Off the Page – Dune

Science Fiction is largely seen as a primary genre within cinema, but it doesn’t quite get the same amount of respect as a great pillar of the literary world.  Sure, sci-fi literature is as successful of a genre in bookstores as anything else, but it’s only in recent years that science fiction has gained the due respect of the literary world that usually has been reserved for what is considered “high art.”  Now no longer dismissed as commercial, science fiction writers like Asimov, Heinlein, and Bradbury are now spoken about in the same esteem as the likes of Dickens, Fitzgerald, Joyce, and Faulkner.  And indeed, the influence of the 20th Century’s most celebrated science fiction writers are having a profound effect on cinema itself, as their work is sought after more and more for adaptation, and is often referenced multiple times by filmmakers who were inspired by their work.  Of all the most celebrated works of science fiction from the last century, one that particularly stands out as the most fascinating and influential of all is the 1965 novel Dune, written by American author Frank Herbert.  Herbert’s Dune is so highly regarded in literary circles that it’s often been called the Lord of the Rings of science fiction.  That comparison is fairly apt because like J.R.R. Tolkein’s masterwork, Dune is a immensely detailed chronicle of a people, a culture, and a place that feels foreign yet familiar, and it absorbs the reader into it’s world.  Upon reading Dune, you become wrapped up in the internal politics of a galactic empire that spreads across the cosmos and take in the sights, feels, and yes even smells of each new planet the story visits, as Herbert spends a meticulous amount of time describing his world to you, in that same Tolkein-esque way.  it’s a masterpiece of world building literature and rightly has earned it’s reputation as a touchstone of science fiction.  But, as remarkable a reputation Dune has claimed within literature, it’s road to the big screen has been a problematic one, even though it’s influence throughout the sci-fi genre is widespread.  And in one particular case, we’ve also seen how difficult it truly can be to do the writing of Frank Herbert justice through a cinematic interpretation.

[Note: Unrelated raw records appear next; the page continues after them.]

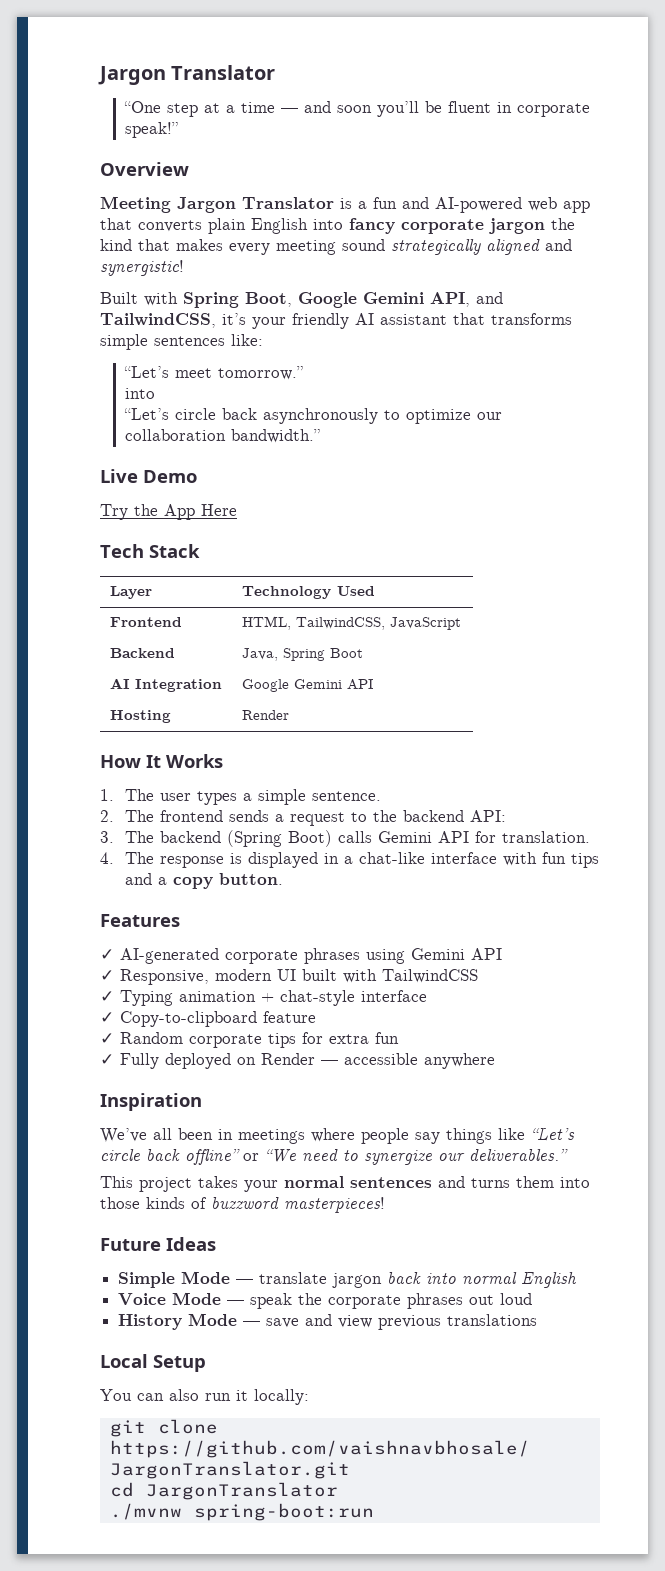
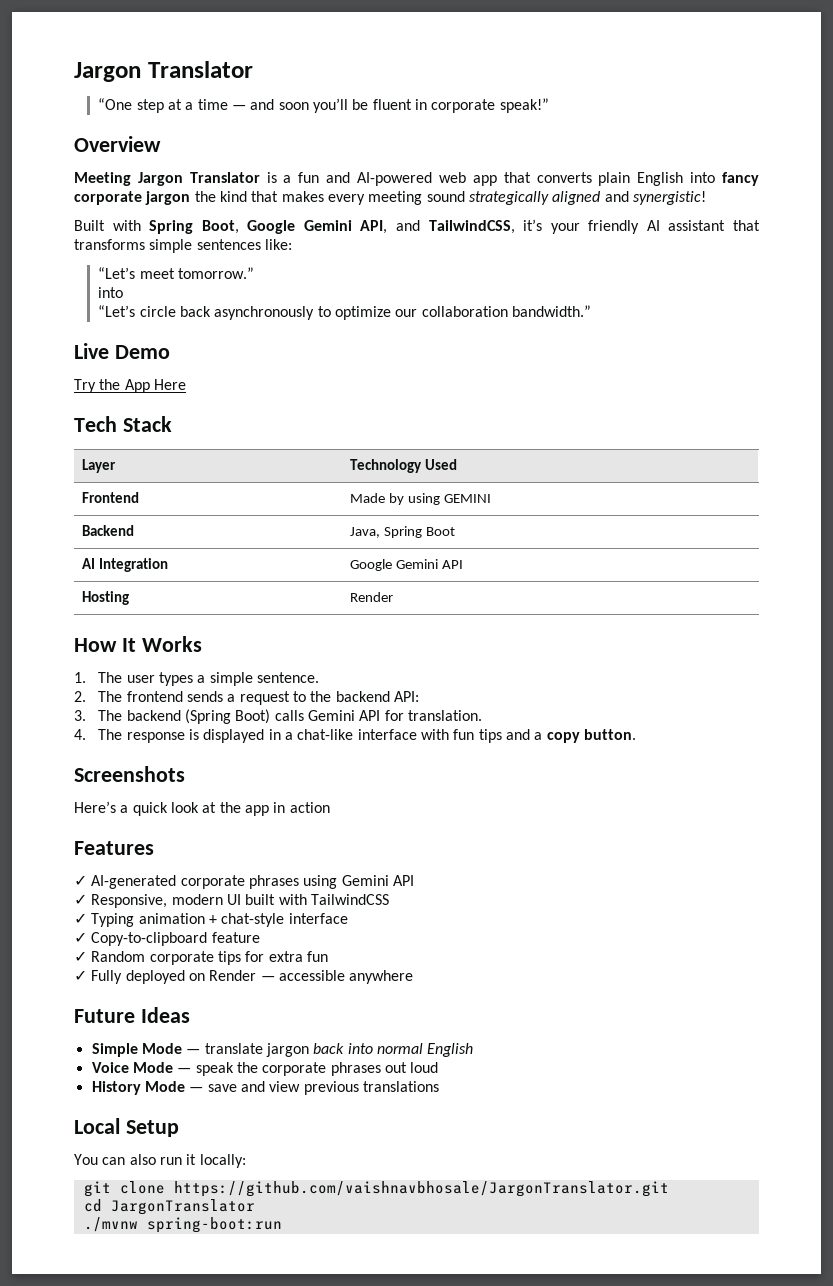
- Frontend | HTML, TailwindCSS, JavaScript
+ Frontend | Made by using GEMINI
+ Screenshots
+ Here’s a quick look at the app in action
- Inspiration
- We’ve all been in meetings where people say things like “Let’s circle back offline” or “We need to synergize our deliverables.”
- This project takes your normal sentences and turns them into those kinds of buzzword masterpieces!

Dune is, like Lord of the Rings, a dense and complex book, though not particularly in a narrative way.  It’s basically an Arthurian legend combined with super hero origin.  The stakes are made very clear, and the heroes and villains are easily defined.  Where the complexity rises is from the way that Herbert describes the internal politics and the ecology of the desert planet that makes up the setting of the story and it’s title; the planet Arrakis, also known as Dune.  Arrakis is one of the most fantastic worlds ever dreamed up for any form story-telling; a desolate world that holds so much influnence for the whole of society because it’s primary export, the Melange spice, is the most important resource in the galaxy, and it is only produced on Arrakis.  The spice heightens mental consciousness, enhances human evolution, and enables interstellar flight, and the galactic empire that has discovered how to mine the spice has thrived because of it.  But, the result of the spice’s importance has been the growing desire to control it, and this has led to a feudal society where great houses go to war with each other in order to gain control of the spice.  In particular, the Houses of Atreides and Harkonnen are the ones jostling for power, with the emperor, Shadam IV, using the governance of Arrakis as means of subduing a potential rival to the throne.  At the same time, a coven of spice enhanced witches named the Bene Gesserit have been managing selective breeding among the noble houses in the hopes of creating the next step in human evolution, creating a super being known as the Kwisatz Haderach, who can channel mental awareness beyond the limits of both male and female consciousness.  And despite their intentions of finding this being among the Bene Gesserit themselves, the most promising candidate has instead turned out to be the son of Duke Leto of House Atreides; Paul.  Paul Atreides rises to become a messiah like being through the course of the story, gaining immense mental powers as well as the loyalty of the native people of Arrakis, the Fremen, and with that, he challenges the hold of the empire over the planet and proves once and for all that he indeed is the Kwisatz Haderach, with the power to both control and destroy the production of the spice.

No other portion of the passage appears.